Relative humidity is misunderstood by even those of us who live with it daily in our chambers and in our home lives. Some days there’s dew on the grass, other days there’s none, or there’s a sudden humidity spike in our chamber for no apparent reason. Dew on the grass has very little to do with my chambers, but the dew gets my shoes wet, that’s annoying, and high humidity in my chamber causes my samples to fail, that’s annoying. Ahh, there is a connection. The same ferocity with which the water attacks my feet is attacking the sanctity of my seemingly airtight sample containers—if only water molecules were bigger. Ferocious little buggers!

When I asked my wife how much gas was in the car, she said it was down about a quarter tank since she filled it last, so I easily knew that I had about 75% of a tank relative to a full take. When I hear that an auditorium is at 40% capacity I envision a lot of empty seats, and I’m comfortable with what 40% means relative to a full venue. Anyone can have the same level of comfort when thinking of water molecules zipping around banging against the walls of HDPE sample containers.

How does capacity relate to humidity? At any given temperature Earth’s atmosphere can hold a certain concentration of water vapor where any attempt to make it more concentrated at that temperature will only cause the vapor to condense out of the air as liquid. That maximum concentration is what we’re calling “100% full” or 100% RH. So, if you have a room at 40C/75%RH you have 75% of that room full of water vapor. At the same time, if you have a 30C/75%RH room it is also “75% full”. This is the same principle as slowly adding table salt to water until at some point it won’t dissolve anymore.

You may have done a science experiment at home or in school where, after adding a ton of table salt to water, you then cooled the concentrated salt solution until crystals formed.
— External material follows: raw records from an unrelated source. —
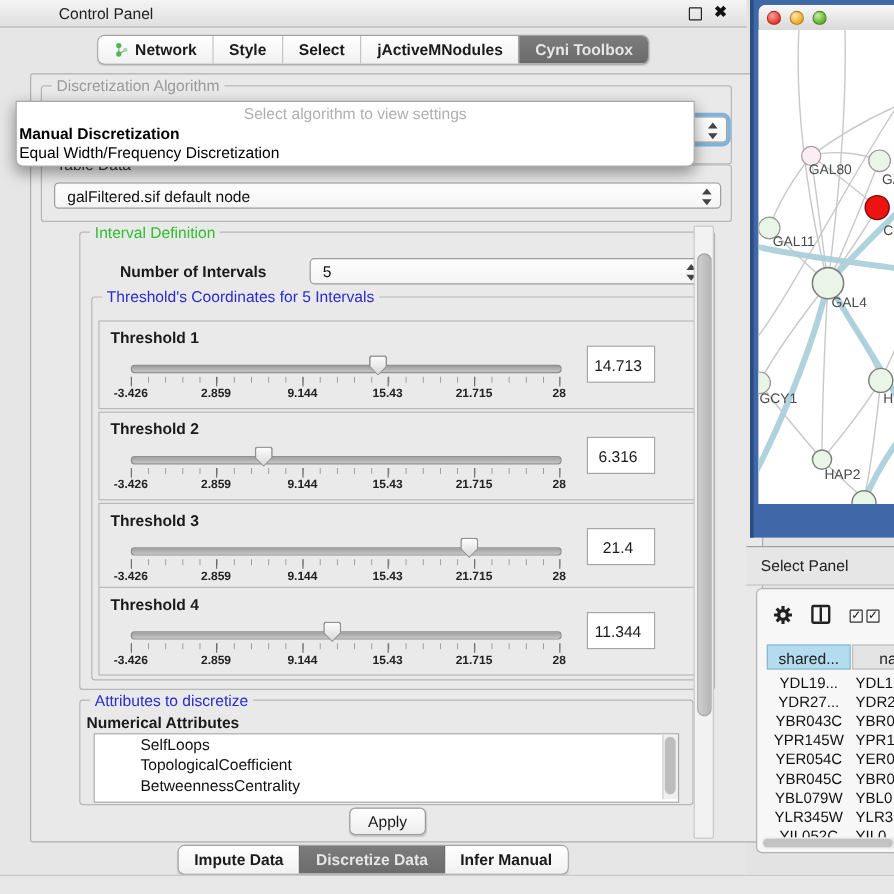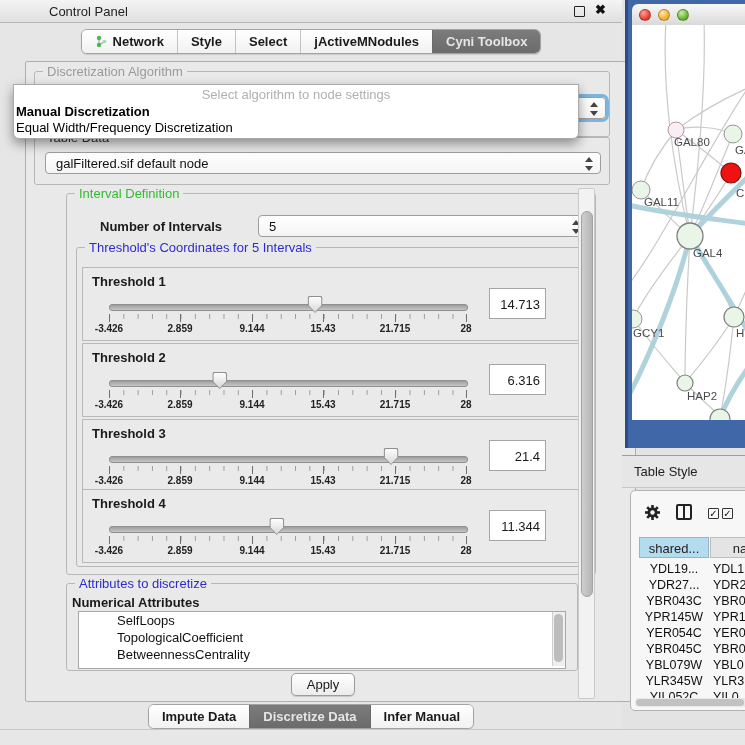"Select algorithm to node settings" div.ph { text: node -> view }
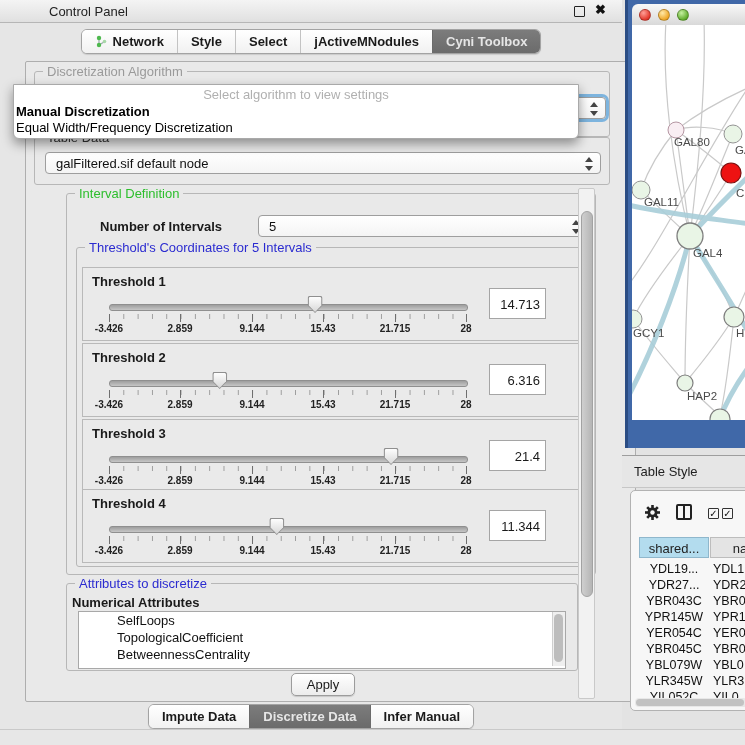"14.713" .val-box { text-align: right -> center }
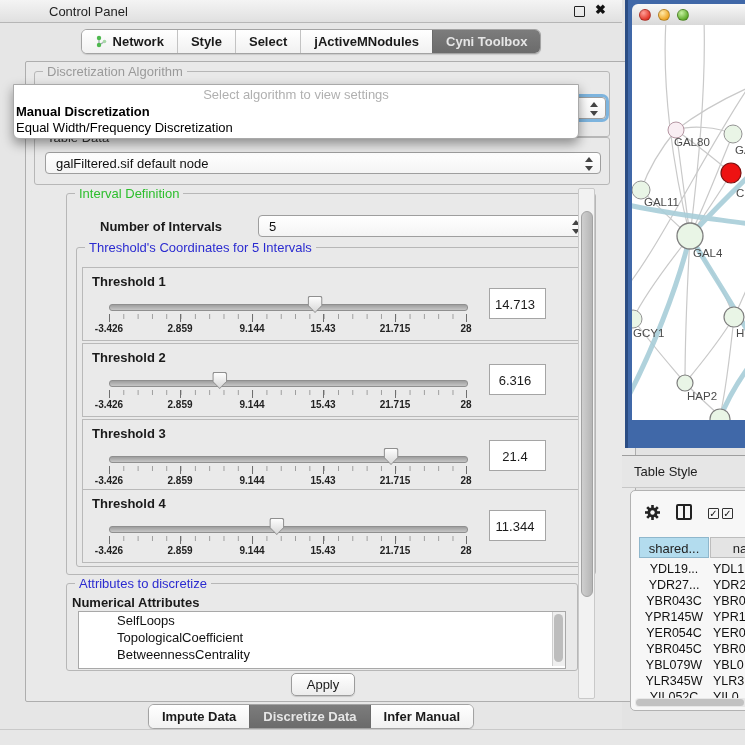"Table Style" span.abs { text: Table Style -> Select Panel }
The warmer water could hold the higher concentration, but in cooler water it had to drop out of solution. Relative humidity is a very similar principle—warm air holds more water vapor than cold air, so the concentration of water vapor in the air at 100%RH at one temperature is different than at 100%RH at another temperature. Any percentages of that are also less. For example, the concentration of water vapor in air at 40C/75%RH is actually much less than the concentration of water vapor in air at 30C/75%RH – in fact it’s nearly twice the concentration!

Let’s look at real concentration amounts for water “dissolved” in the air. The following table shows g/Kg of water/air at various temperatures and percents RH:

Absolute-Humidity-air-CF.png (967×836) (

Based on the above table, one Kg of air at 40C can hold a maximum of 48g of water but at 75% of full you only have 36g “dissolved” (for those non-math wizards, 36 is 75% of 48). So, at 40C/75%RH all of the moisture is in “solution”—it’s safely “dissolved” in the atmosphere of the chamber, and there’s room for 12 more grams of water vapor per Kg of air before it is saturated and starts to “crystalize” out in very watery droplety “crystals.”

When you’re working or just standing in a 40C/75%RH room the moisture in the air is oppressive, it condenses on your glasses because they’re cold, you’re sweat doesn’t evaporate from your arms because your skin is somewhere between 30 and 37C while the chamber air is at 40, so water is actually condensing on your skin and clothing and will continue to do so until you’ve lingered inside long enough for them to get as warm as the room. At this point, unless you are climatized to Brazil or Tanzania, I’d suggest you get out for your safety.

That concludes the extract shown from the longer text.